Tecniche di stimolazione cerebrale non invasiva

Sviluppo della neurostimolazione

I progressi delle neuroscienze cognitive sono legati all’affermarsi delle tecniche di neurostimolazione. L’applicazione di correnti elettriche al cervello umano ha una storia molto lunga che affonda le radici nella medicina antica. I primi dispositivi utilizzati per la stimolazione cerebrale furono i pesci elettrofori (i cosiddetti “pesci elettrici”), utilizzati sia per la riduzione del dolore che per la cura di patologie come l’epilessia. Ci sono voluti diversi secoli per scoprire che il potere di questi strani pesci risiede nell’elettricità e, nel 1791 Galvani, con i suoi studi, stabilì che ciò che viene propagato dai nervi è elettricità. Nel 1823 Alessandro Volta osservò che stimoli elettrici di diversa intensità inducono effetti fisiologici diversi. I lavori di questi due scienziati furono fondamentali allo sviluppo e all’applicazione, in ambito clinico, dell’elettricità. In particolare, le correnti galvaniche di lì a poco furono introdotte per il trattamento dei disordini mentali.

A seguito di un periodo di quasi abbandono della stimolazione elettrica in ambito clinico, nel 1938 fu scoperta la terapia elettroconvulsionante per il trattamento dei disordini psichiatrici. Tuttavia, l’idea di trattare le malattie psichiatriche con terapie convulsive non era nuova ma risaliva al 1934, anni in cui la convulsione fu indotta prima tramite iniezione intramuscolare di canfora e successivamente di pentilenetetrazolo.

Tuttavia, la terapia elettroconvulsionante, a differenza di tali metodiche, rappresentava un’alternativa migliore e più evoluta considerando le crisi forti, lunghe e poco controllabili indotte dalle tecniche precedenti. Negli anni venne utilizzata molto nel trattamento della depressione maggiore e del disturbo bipolare e fu sottoposta a ripetuti perfezionamenti, ma, nonostante ciò, ci fu un graduale abbandono dovuto alla scoperta e all’utilizzo di farmaci antipsicotici e antidepressivi ma anche ad un rifiuto culturale nei confronti di un utilizzo esagerato ed indiscriminato di tale terapia, connesso a motivi etici legati agli effetti collaterali ad essa associati.

Ancora ai nostri giorni una forma più evoluta di terapia elettroconvulsionante viene impiegata nelle forme gravi di alcune patologie, come la depressione acuta, in cui altri tipi di trattamento non sembrano risolutivi e in cui la condizione rappresenta un forte fattore di rischio per la vita del soggetto. In generale, le metodiche di stimolazione cerebrale, offrono la possibilità di intervenire sulla funzionalità e plasticità del sistema nervoso per fini conoscitivi, diagnostici e riabilitativi.

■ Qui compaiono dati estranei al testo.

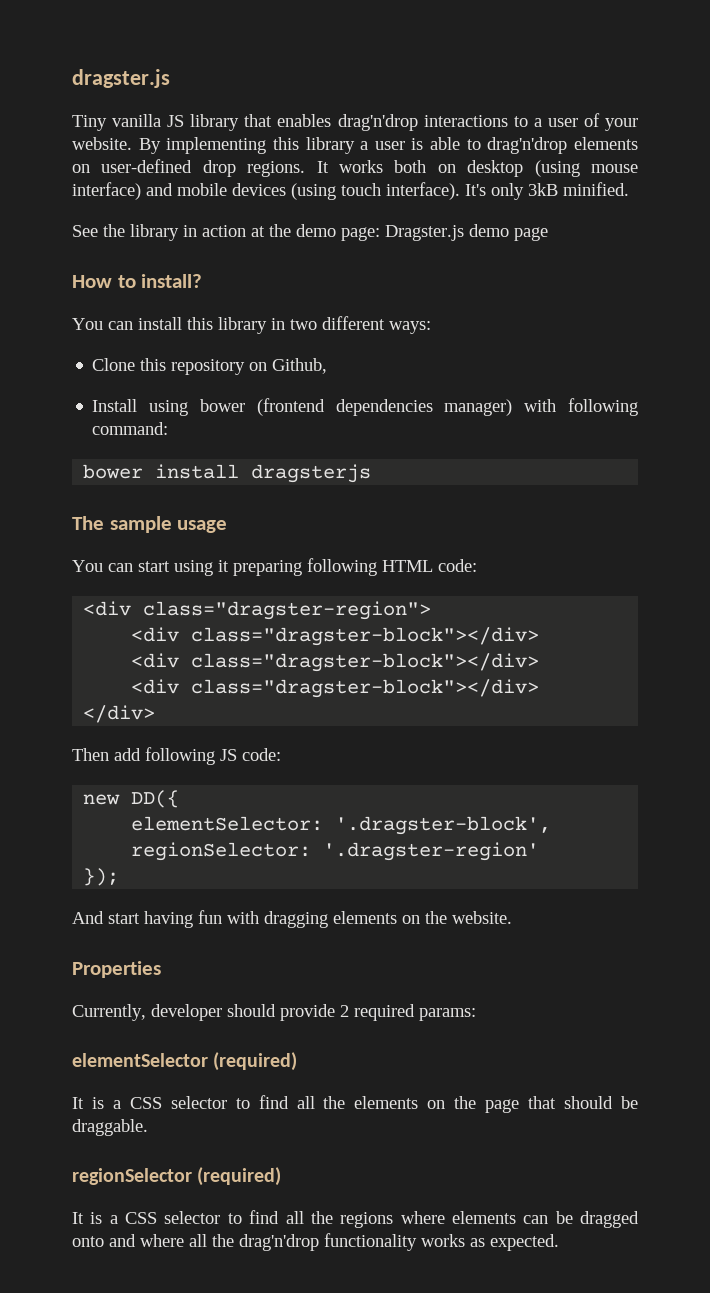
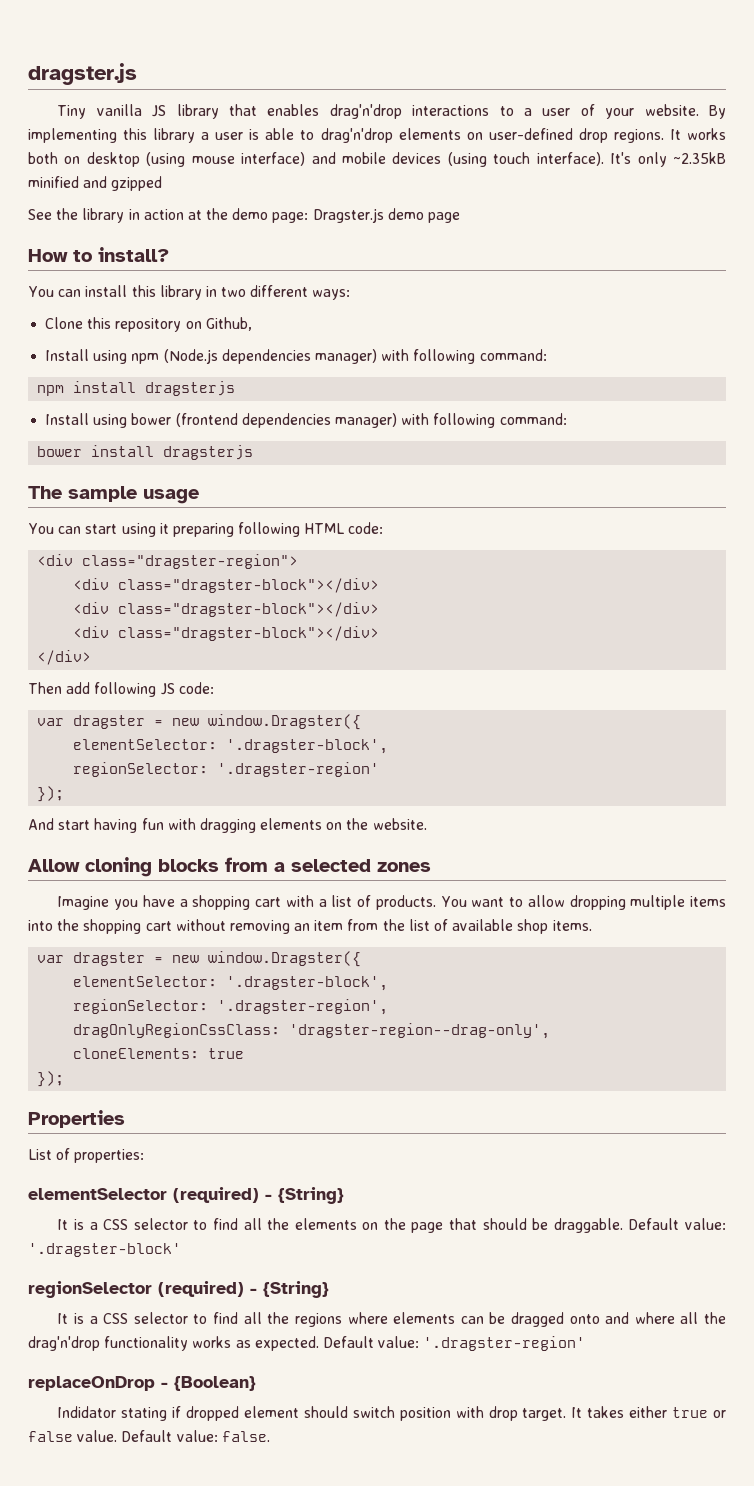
[528,182,629,196] 3kB minified. -> [673,152,727,164] [28,176,163,191] ~2.35kB minified and gzipped
(328, 366) none -> [45,349,547,364] [37,381,236,396] // Install using npm (Node.js dependencies manager) with following command: // npm install dragsterjs
[83,790,180,808] new DD({ -> [37,714,362,730] var dragster = new window.Dragster({
[72,961,161,978] [72,1004,476,1021] Properties // Currently, developer should provide 2 required params: -> [28,857,431,877] [57,895,727,910] [28,919,592,934] [37,951,362,967] [73,976,389,991] [73,999,389,1015] [73,1023,551,1039] [73,1048,245,1059] [37,1071,65,1087] [28,1110,125,1128] [28,1148,145,1163] Allow cloning blocks from a selected zones // Imagine you have a shopping cart with a list of products. You want to allow dropping multiple items into the shopping cart without removing an item from the list of available shop items. // var dragster = new window.Dragster({ // elementSelector: '.dragster-block', // regionSelector: '.dragster-region', // dragOnlyRegionCssClass: 'dragster-region--drag-only', // cloneElements: true // }); // Properties // List of properties:
(298, 1061) none -> [265,1187,344,1204] - {String}
(148, 1127) none -> [628,1218,727,1230] [28,1243,181,1257] Default value: '.dragster-block'
(282, 1176) none -> [250,1281,329,1298] - {String}
(559, 1242) none -> [322,1336,586,1351] [28,1376,256,1391] [57,1406,726,1421] [28,1430,270,1442] Default value: '.dragster-region' // replaceOnDrop - {Boolean} // Indidator stating if dropped element should switch position with drop target. It takes either true or false value. Default value: false.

Tuttavia, negli anni, accanto alle metodologie di stimolazione invasive si sono sviluppate tecniche di stimolazione cerebrale non invasiva. Il meccanismo d’intervento prevede l’applicazione di leggere correnti elettriche che vadano ad interferire con la normale attività elettrica del cervello. La stimolazione può essere trasmessa direttamente mediante l’uso di elettrodi o tramite induzione, a seconda della tecnica utilizzata (Sacco, 2020). Un esempio di tecnica che si basa sull’induzione elettromagnetica è la stimolazione magnetica transcranica (TMS): essa si basa sul rapido cambiamento dei campi magnetici per indurre un breve impulso di corrente elettrica a livello corticale, che a sua volta genera potenziali d’azione con una profondità fino a cinque centimetri (Rothwell, 1997).

Per quanto riguarda, invece, le stimolazioni elettriche, esempi sono la stimolazione transcranica a corrente continua (tDCS) o alternata (tACS), le quali si basano sul passaggio di una debole corrente elettrica tra due elettrodi che vengono posti sul cuoio capelluto (Paulus, 2011). Le tecniche di stimolazione cerebrale sono un’alternativa “non farmaceutica”, che si focalizza sui meccanismi elettrici del cervello (da cui dipendono anche i suoi eventi chimici), utile anche in caso di patologie farmaco-resistenti, che non lascia “residui” al contrario di alcuni farmaci e non innesca meccanismi di dipendenza e/o abuso. L’efficacia e gli eventi avversi dipendono principalmente dalla risposta adattiva del cervello alla stimolazione elettrica.

Le tecniche moderne garantiscono procedure tollerabili e applicabili anche per periodi di tempo più estesi, grazie anche all’utilizzo di dispositivi sempre più ergonomici. I vari tipi di stimolazione possono poi essere integrati e combinati con diverse forme di addestramenti, sia cognitivi che fisici, con l’obiettivo di potenziare gli effetti della stimolazione stessa.